[Records from a data collection]
----------

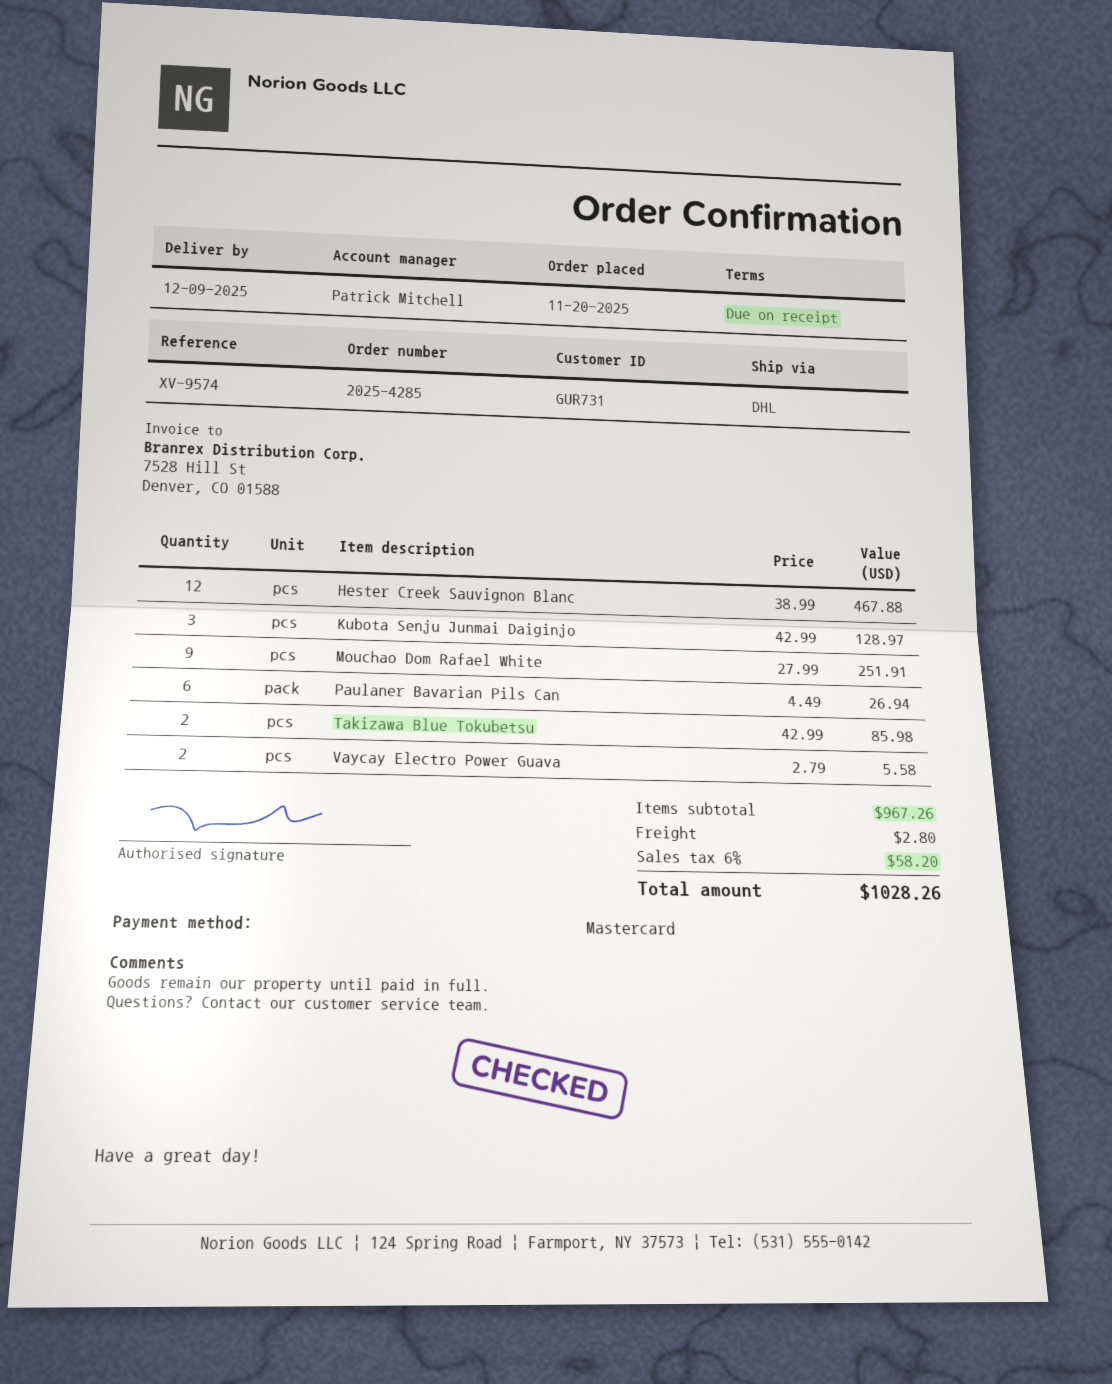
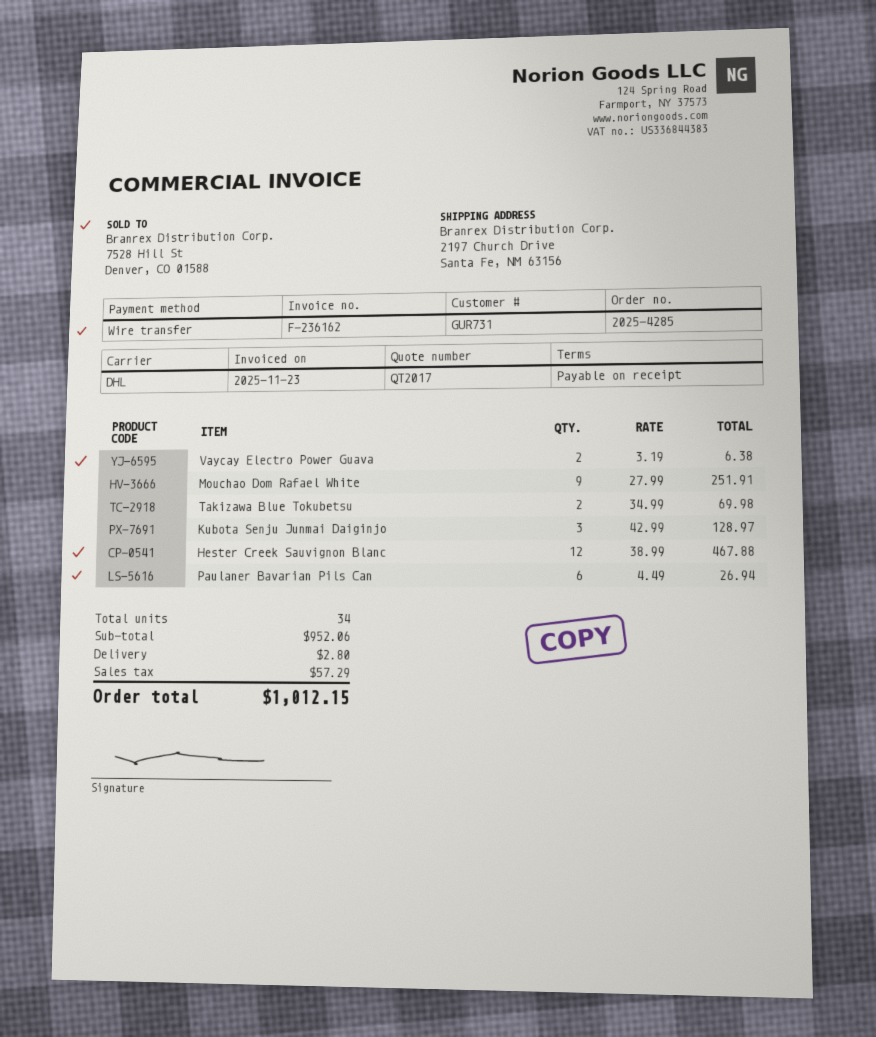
payment method: Mastercard -> bank transfer
Takizawa Blue Tokubetsu: 2 x 42.99 = 85.98 -> 2 x 34.99 = 69.98
Vaycay Electro Power Guava: 2 x 2.79 = 5.58 -> 2 x 3.19 = 6.38
subtotal: 967.26 -> 952.06
tax: 58.20 -> 57.29
total: 1028.26 -> 1012.15

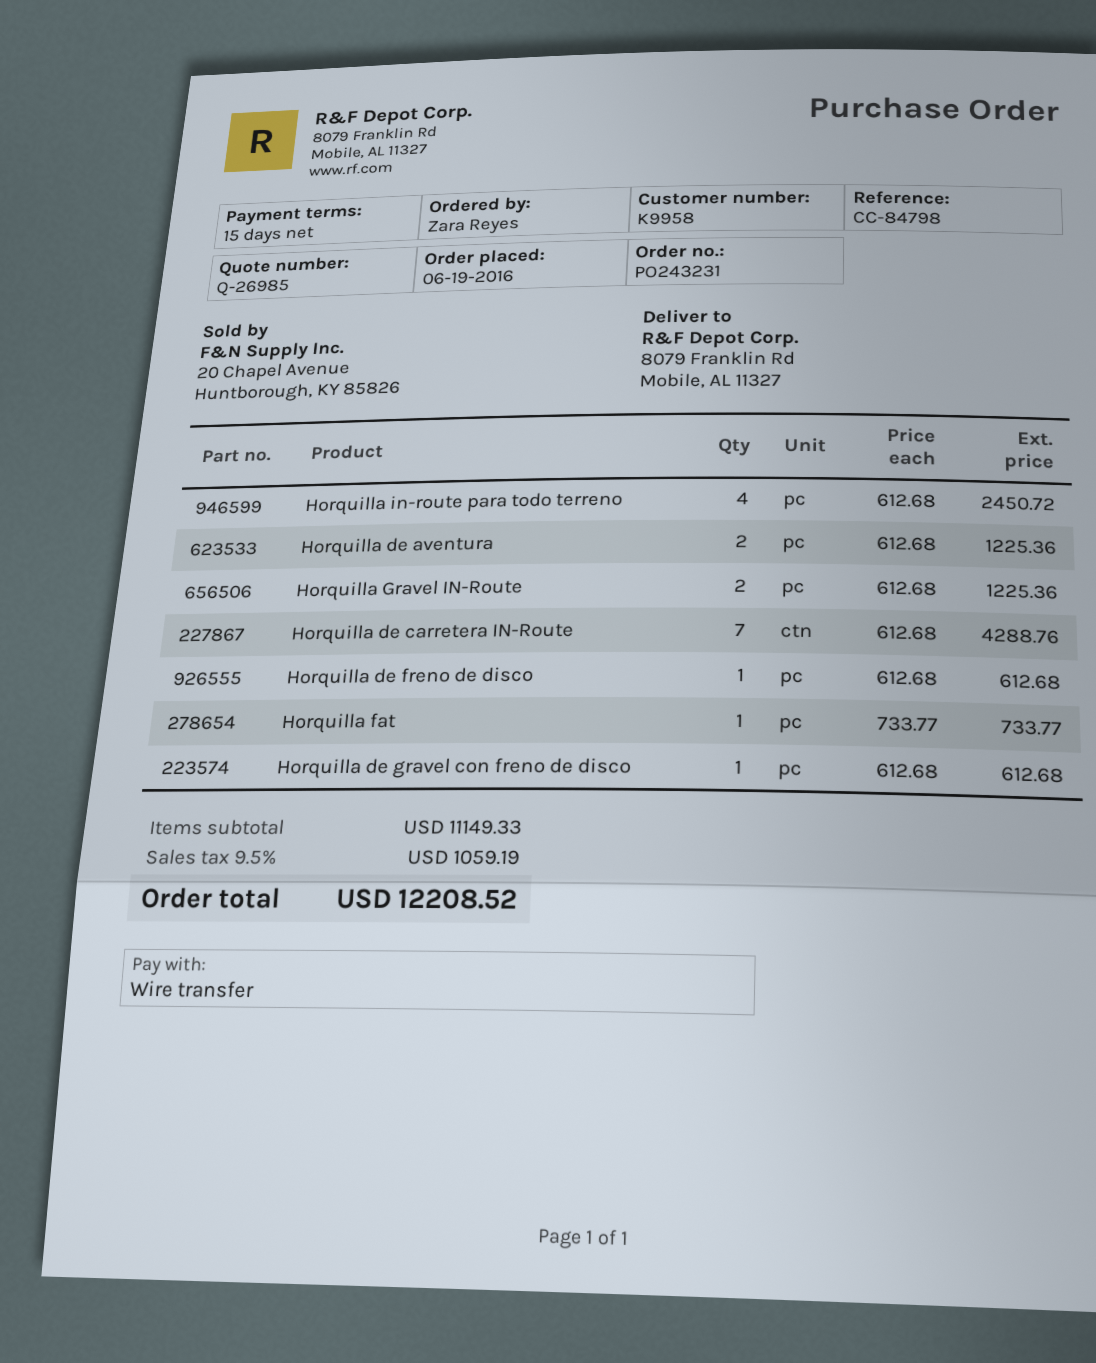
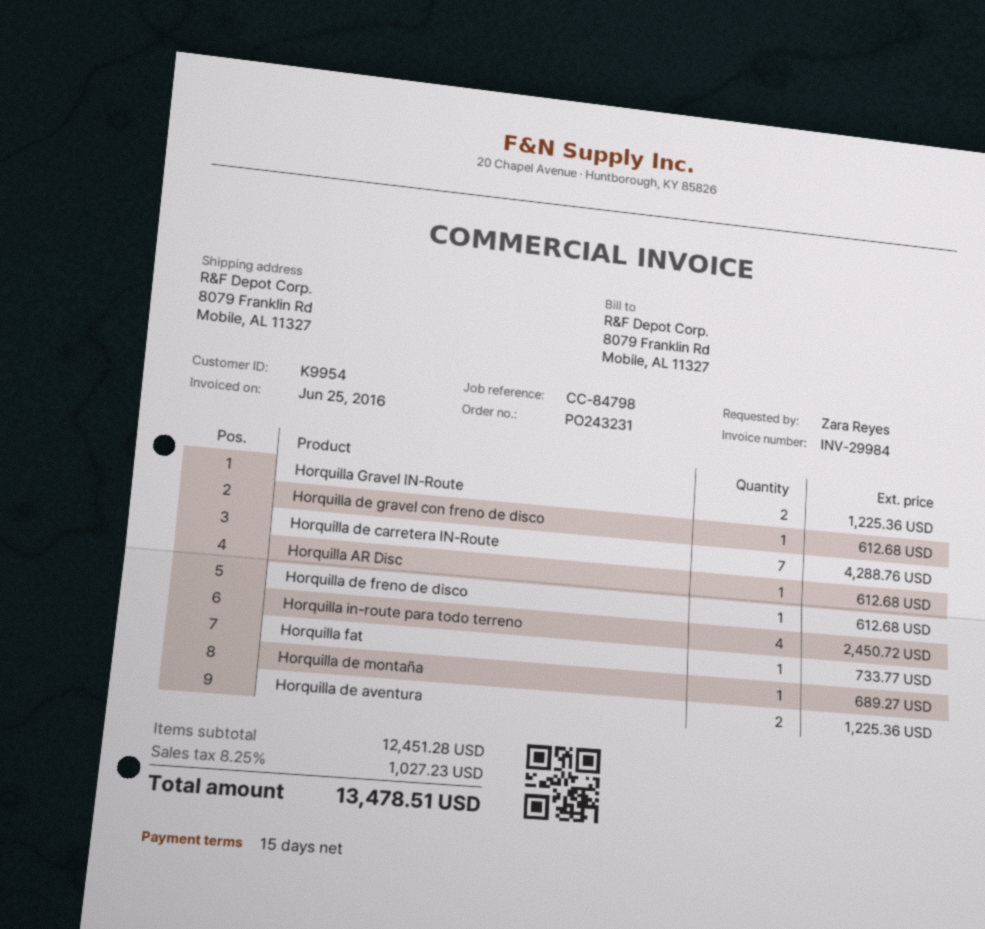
customer number: K9958 -> K9954
Horquilla AR Disc: none -> 1 for 612.68
Horquilla de montaña: none -> 1 for 689.27
subtotal: 11149.33 -> 12451.28
tax: 9.5% = 1059.19 -> 8.25% = 1027.23
total: 12208.52 -> 13478.51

----------

_Exercise directions_
Return exactly, with no pictures, each line from the one that contains "total: 1028.26 -> 1012.15" through the end of the entries above, both ends included.

_Problem solution_
total: 1028.26 -> 1012.15

customer number: K9958 -> K9954
Horquilla AR Disc: none -> 1 for 612.68
Horquilla de montaña: none -> 1 for 689.27
subtotal: 11149.33 -> 12451.28
tax: 9.5% = 1059.19 -> 8.25% = 1027.23
total: 12208.52 -> 13478.51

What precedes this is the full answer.